§ TASK ITEM: Repeat the listing below in full and exactly. Pictures are to be omitted.

§ PROVIDED INFORMATION:
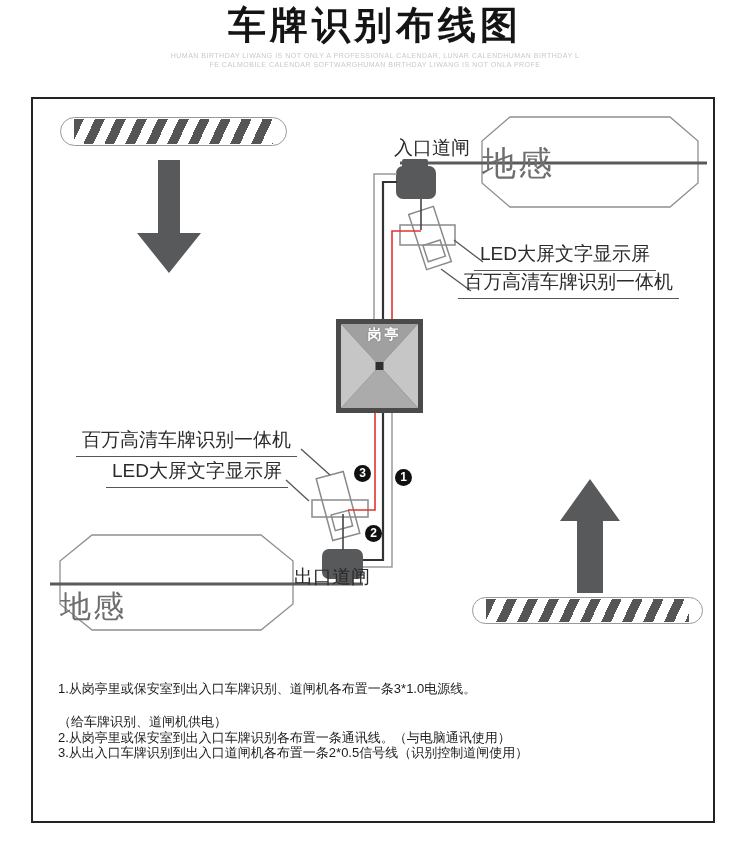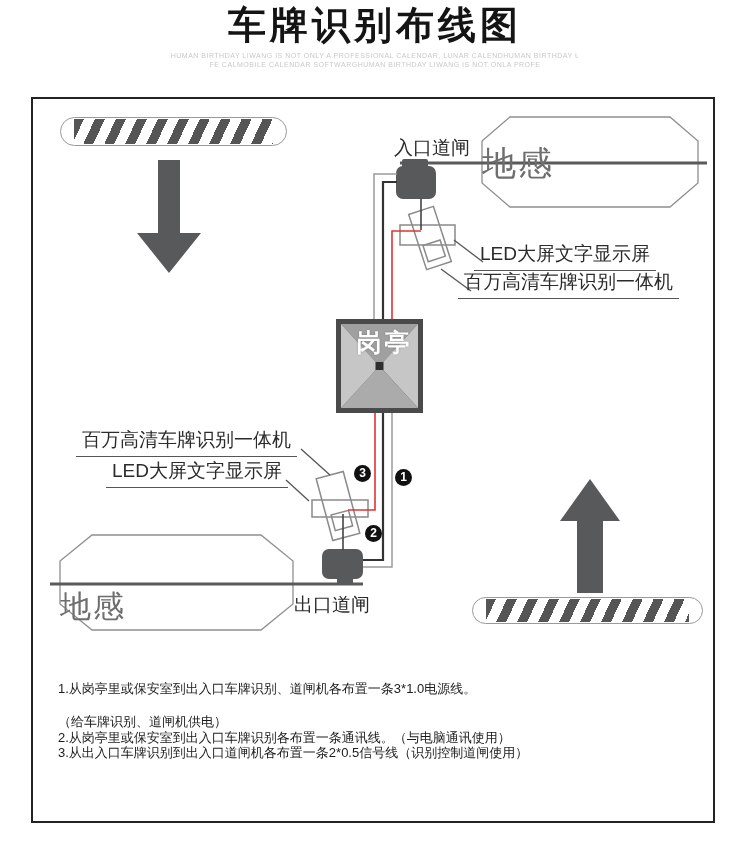--- a/index.html
+++ b/index.html
@@ -46,7 +46,7 @@
   .sensor-bottom{left:60px;top:586px;width:233px;font-size:31px;}
   .booth-lbl{
     left:336px;top:326px;width:97px;text-align:center;
-    font-size:25px;font-weight:bold;color:#ffffff;letter-spacing:3px;
+    font-size:14px;font-weight:bold;color:#ffffff;letter-spacing:3px;
     text-shadow:0 0 2px rgba(0,0,0,.25);
   }
 

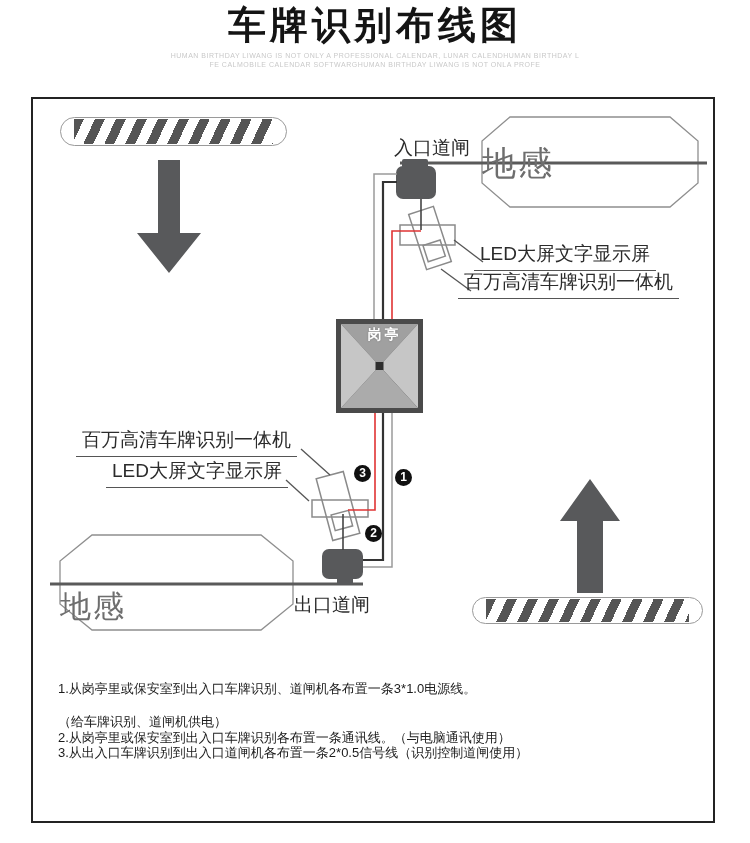--- a/index.html
+++ b/index.html
@@ -147,7 +147,7 @@
 
 <div class="abs lbl lbl-underline" style="left:76px;top:427px;">百万高清车牌识别一体机</div>
 <div class="abs lbl lbl-underline" style="left:106px;top:458px;">LED大屏文字显示屏</div>
-<div class="abs lbl" style="left:294px;top:592px;">出口道闸</div>
+<div class="abs lbl" style="left:294px;top:564px;">出口道闸</div>
 <div class="abs lbl sensor-lbl sensor-bottom">地感</div>
 
 <div class="abs marker marker-3">3</div>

§ RESULT BELOW:
--- a/index.html
+++ b/index.html
@@ -46,7 +46,7 @@
   .sensor-bottom{left:60px;top:586px;width:233px;font-size:31px;}
   .booth-lbl{
     left:336px;top:326px;width:97px;text-align:center;
-    font-size:25px;font-weight:bold;color:#ffffff;letter-spacing:3px;
+    font-size:14px;font-weight:bold;color:#ffffff;letter-spacing:3px;
     text-shadow:0 0 2px rgba(0,0,0,.25);
   }
 

--- a/index.html
+++ b/index.html
@@ -147,7 +147,7 @@
 
 <div class="abs lbl lbl-underline" style="left:76px;top:427px;">百万高清车牌识别一体机</div>
 <div class="abs lbl lbl-underline" style="left:106px;top:458px;">LED大屏文字显示屏</div>
-<div class="abs lbl" style="left:294px;top:592px;">出口道闸</div>
+<div class="abs lbl" style="left:294px;top:564px;">出口道闸</div>
 <div class="abs lbl sensor-lbl sensor-bottom">地感</div>
 
 <div class="abs marker marker-3">3</div>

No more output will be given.